Exercise:
The copy should run from the line containing "background: #eab308 ->" through the last line of the entries below, exactly as written, with pictures omitted.

------ Data under study ------

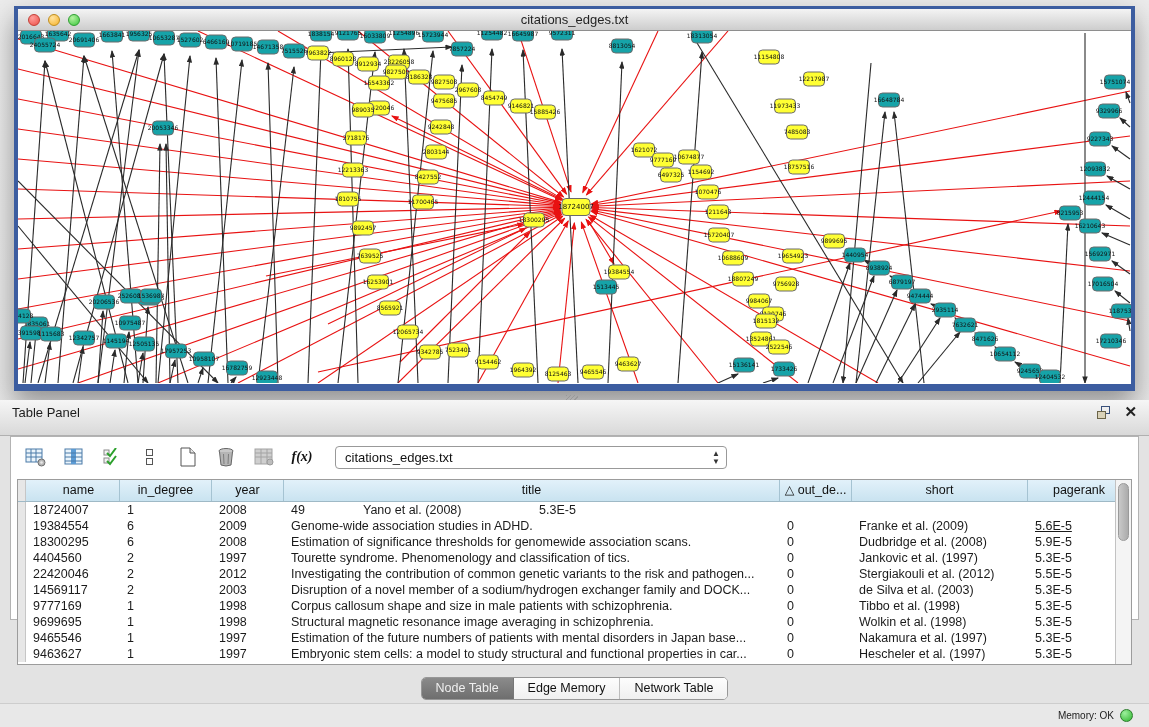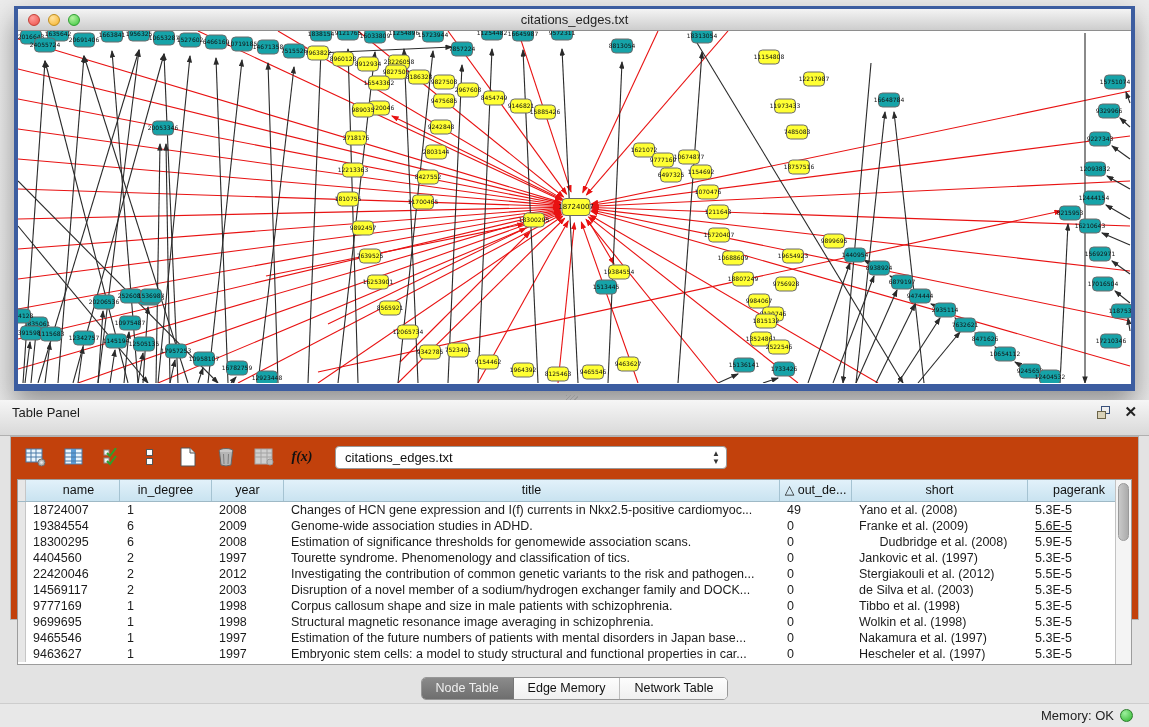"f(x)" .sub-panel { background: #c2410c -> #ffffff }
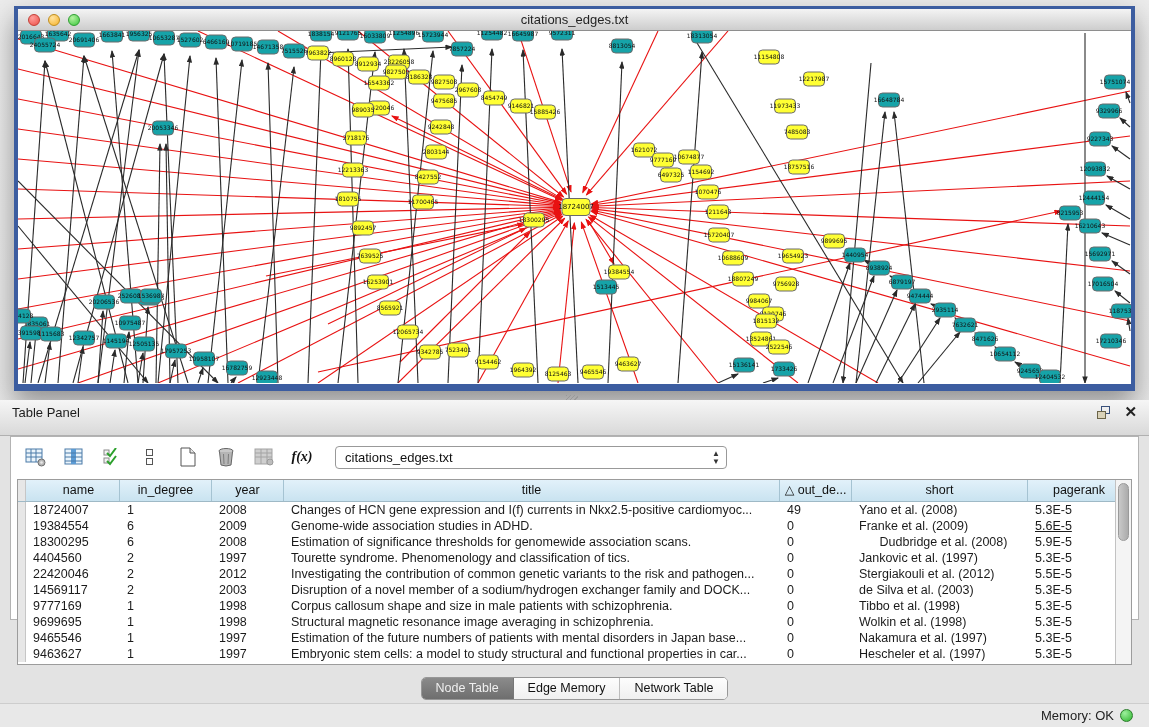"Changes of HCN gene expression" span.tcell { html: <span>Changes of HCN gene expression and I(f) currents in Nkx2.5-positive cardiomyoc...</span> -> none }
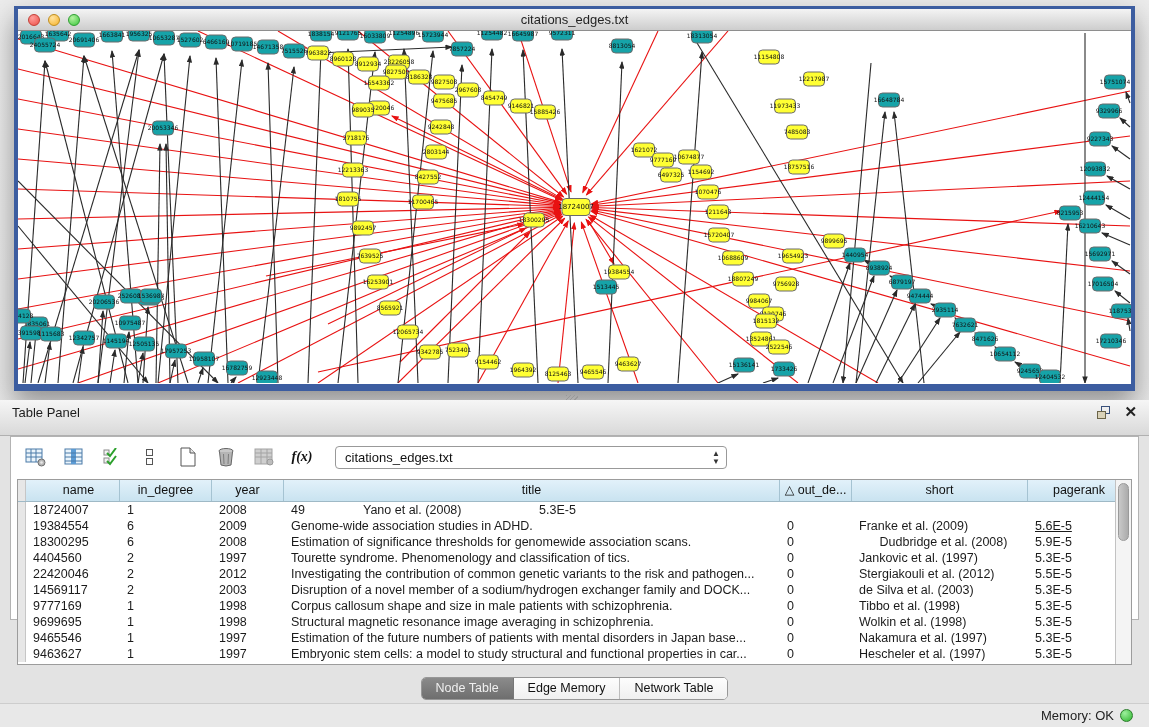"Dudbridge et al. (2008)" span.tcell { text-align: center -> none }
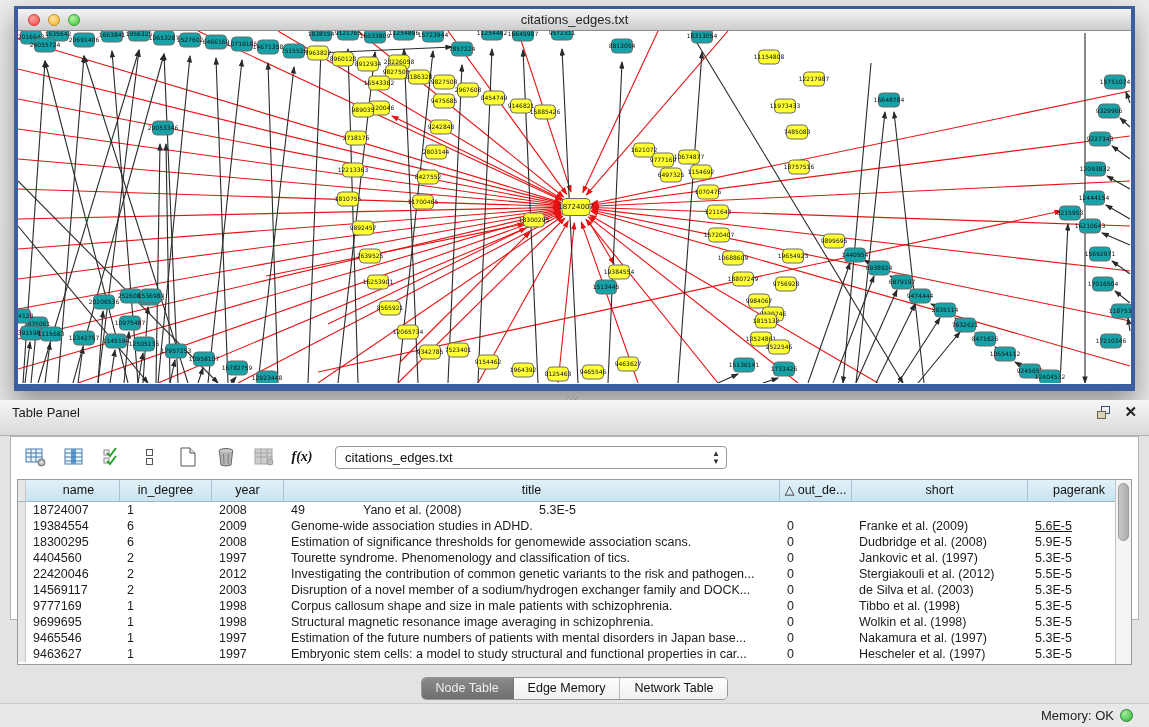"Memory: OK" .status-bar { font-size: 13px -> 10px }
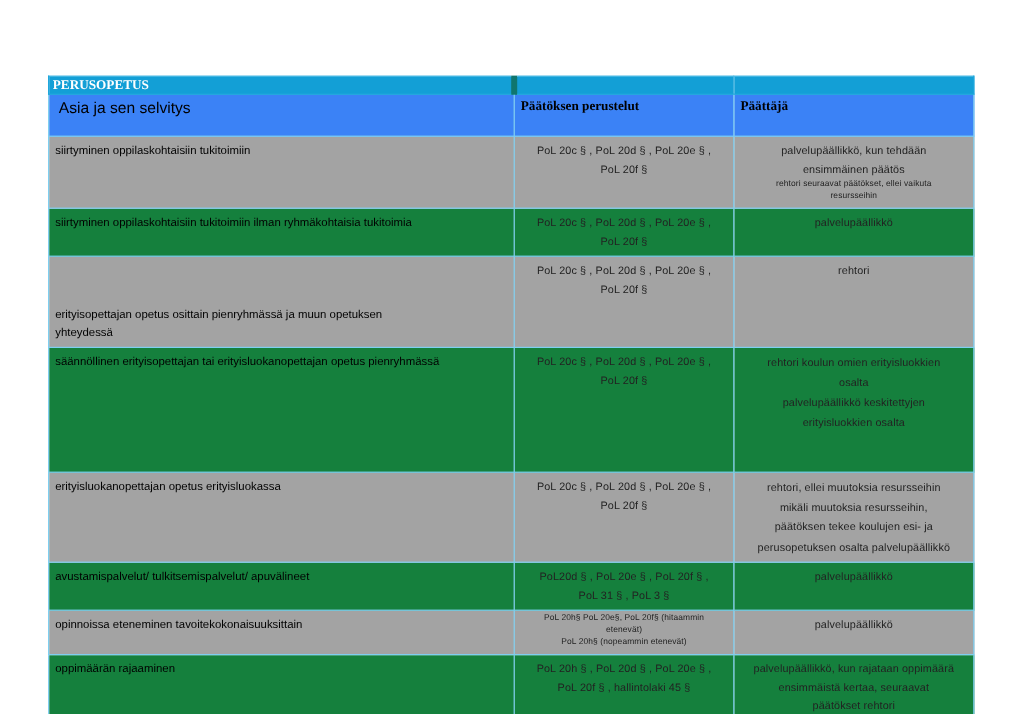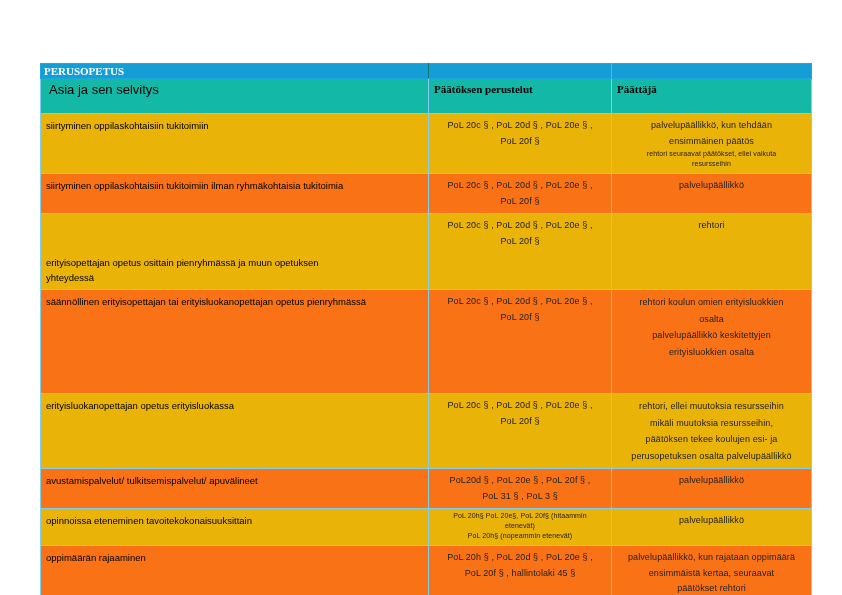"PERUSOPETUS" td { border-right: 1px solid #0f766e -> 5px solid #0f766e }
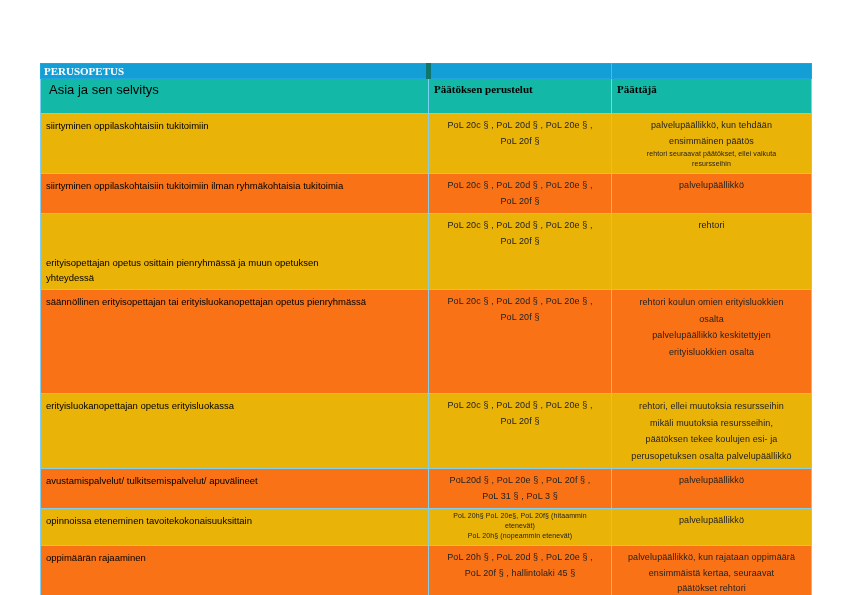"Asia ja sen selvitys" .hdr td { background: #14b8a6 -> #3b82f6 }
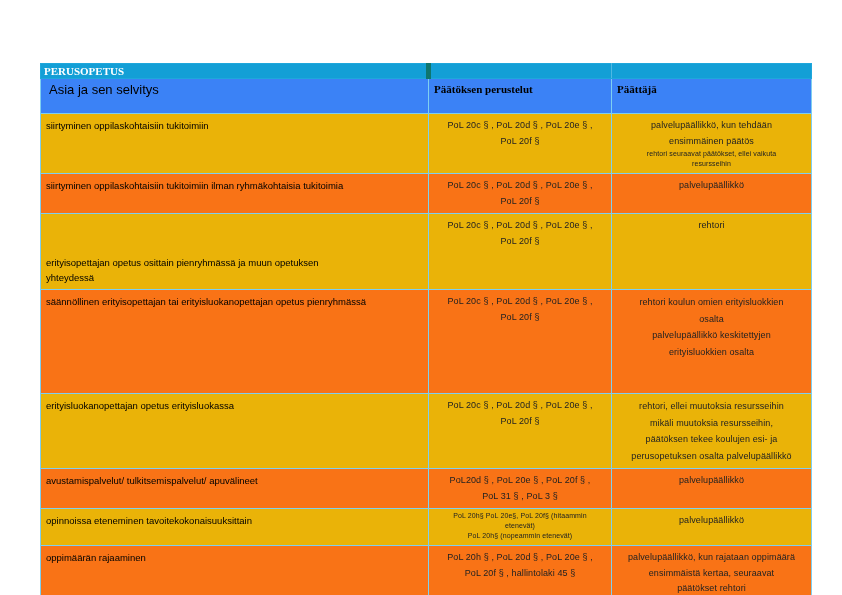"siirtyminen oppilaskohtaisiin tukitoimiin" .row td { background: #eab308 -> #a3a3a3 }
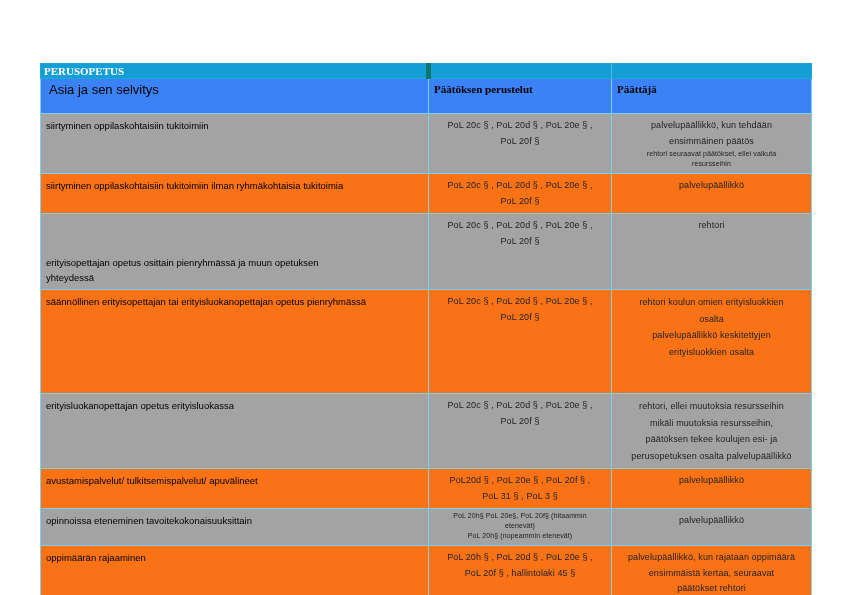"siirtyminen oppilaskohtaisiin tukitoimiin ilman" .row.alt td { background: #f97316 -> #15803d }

------

Final answer:
"siirtyminen oppilaskohtaisiin tukitoimiin" .row td { background: #eab308 -> #a3a3a3 }
"siirtyminen oppilaskohtaisiin tukitoimiin ilman" .row.alt td { background: #f97316 -> #15803d }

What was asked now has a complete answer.